My husband’s boss has been married four times, and is currently having an affair with another woman. His big question for my husband was how can you only sleep with just one woman? Monogamy is actually the easiest part of being married for both my husband, and myself. I think the fact that we have always had a strong sexual connection has a great deal to do with this. Combine that chemistry with over three decades of friendship, and the fact that we both know that the other would walk away without ever looking back are also major contributing factors.

I liked my husband’s answer the best. He told his boss that the idea of losing our relationship, or hurting me that deeply was just not something he wanted to risk. I couldn’t have defined that any better. What his boss perceives as boring is the very part that brings us deep excitement. The bond of knowing that someone is committed to you that deeply is highly erotic. To understand how to touch another person in the exact way that their body is incapable of controlling its own passion is a form of expression that has no comparison.

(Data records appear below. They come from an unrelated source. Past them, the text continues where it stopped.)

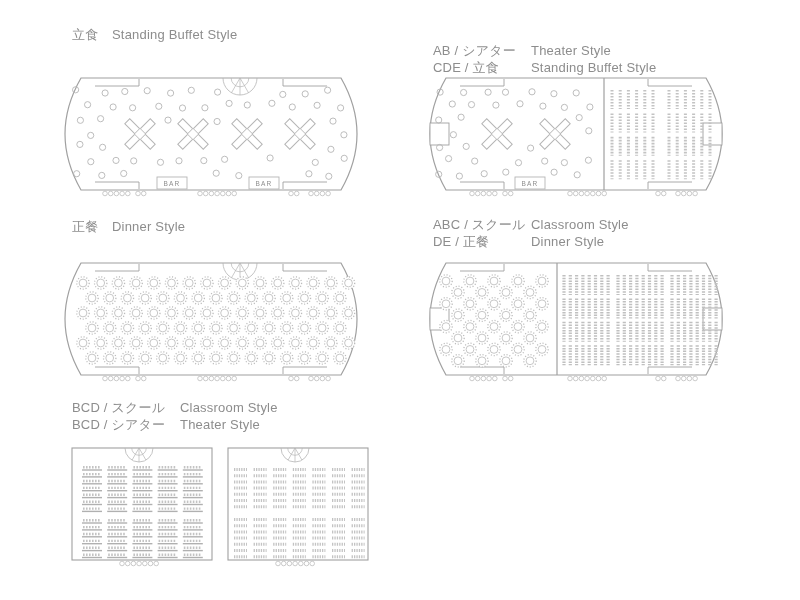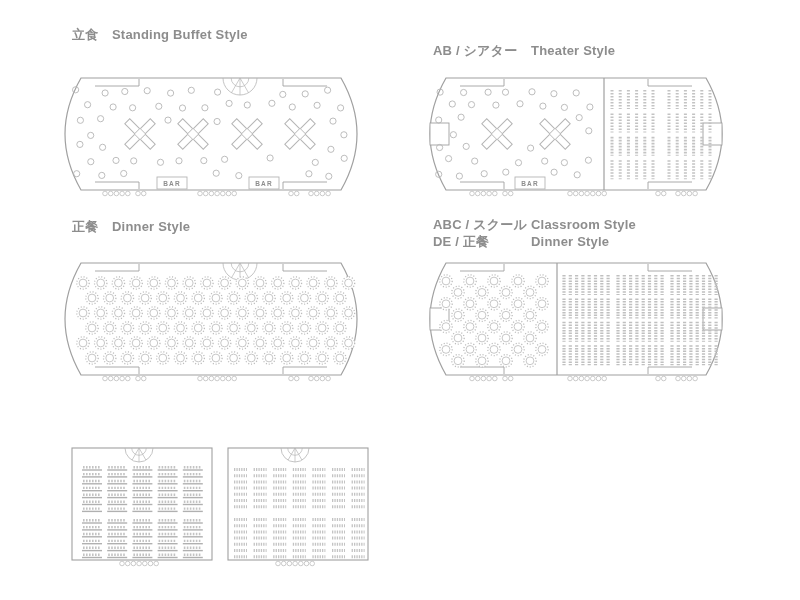"立食 Standing Buffet Style" .sheet { font-weight: bold -> none }
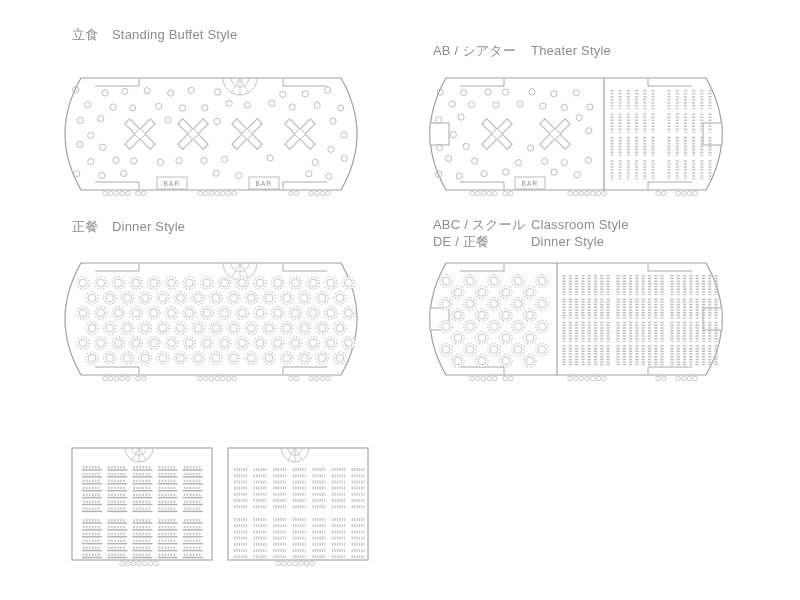"CDE / 立食 Standing Buffet" div { html: none -> <div><span>CDE / 立食</span><span>Standing Buffet Style</span></div> }
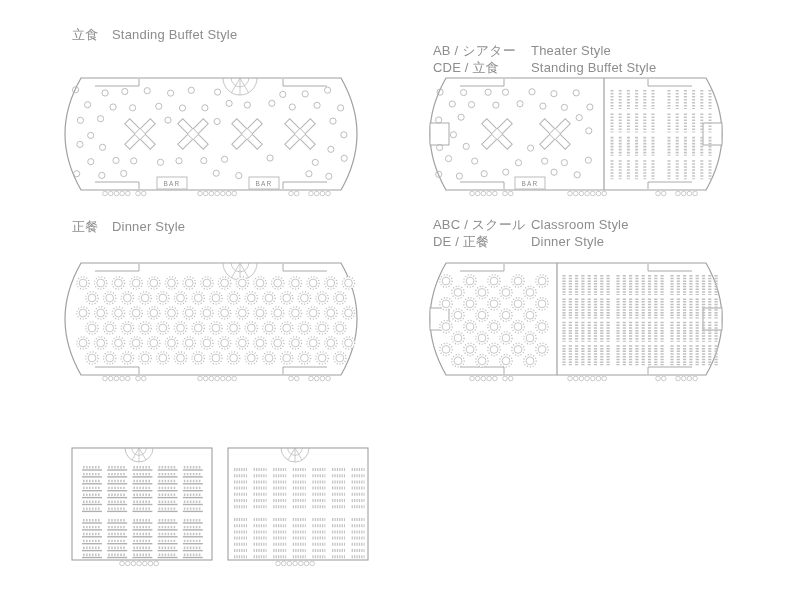"BCD / スクール Classroom Style" div.legend { html: none -> <div> <div><span>BCD / スクール</span><span>Classroom Style</span></div> <div><span>BCD / シアター</span><span>Theater Style</span></div> </div> }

I think it also helps to have the understanding that infidelity can happen to anyone at anytime. No couple is exempt from this possibility. This concept helps you not to take the other person for granted. I find my husband to be extremely attractive. I make it a point to make sure he knows that I feel this way, and he does the same for me. Complacency is the enemy. I know sometimes your just exhausted from the demands of our everyday lives, and it’s not always possible to make grand gestures. I also think that it’s the smaller more subtle gestures that can be equally as powerful. Something as simple as curling up next to your person, holding them close while reminding them how much better life is because you can end your day with them beside you.

I think every relationship has its own unique bond, but I do believe there are some commonalities that we all share in discovering the depths of sexual intensity. Listen without making assumptions, always touch each other as much as possible, stick to your agreements, try new things, be truthful, use direct eye contact when you talk to one another, and always choose love over ego.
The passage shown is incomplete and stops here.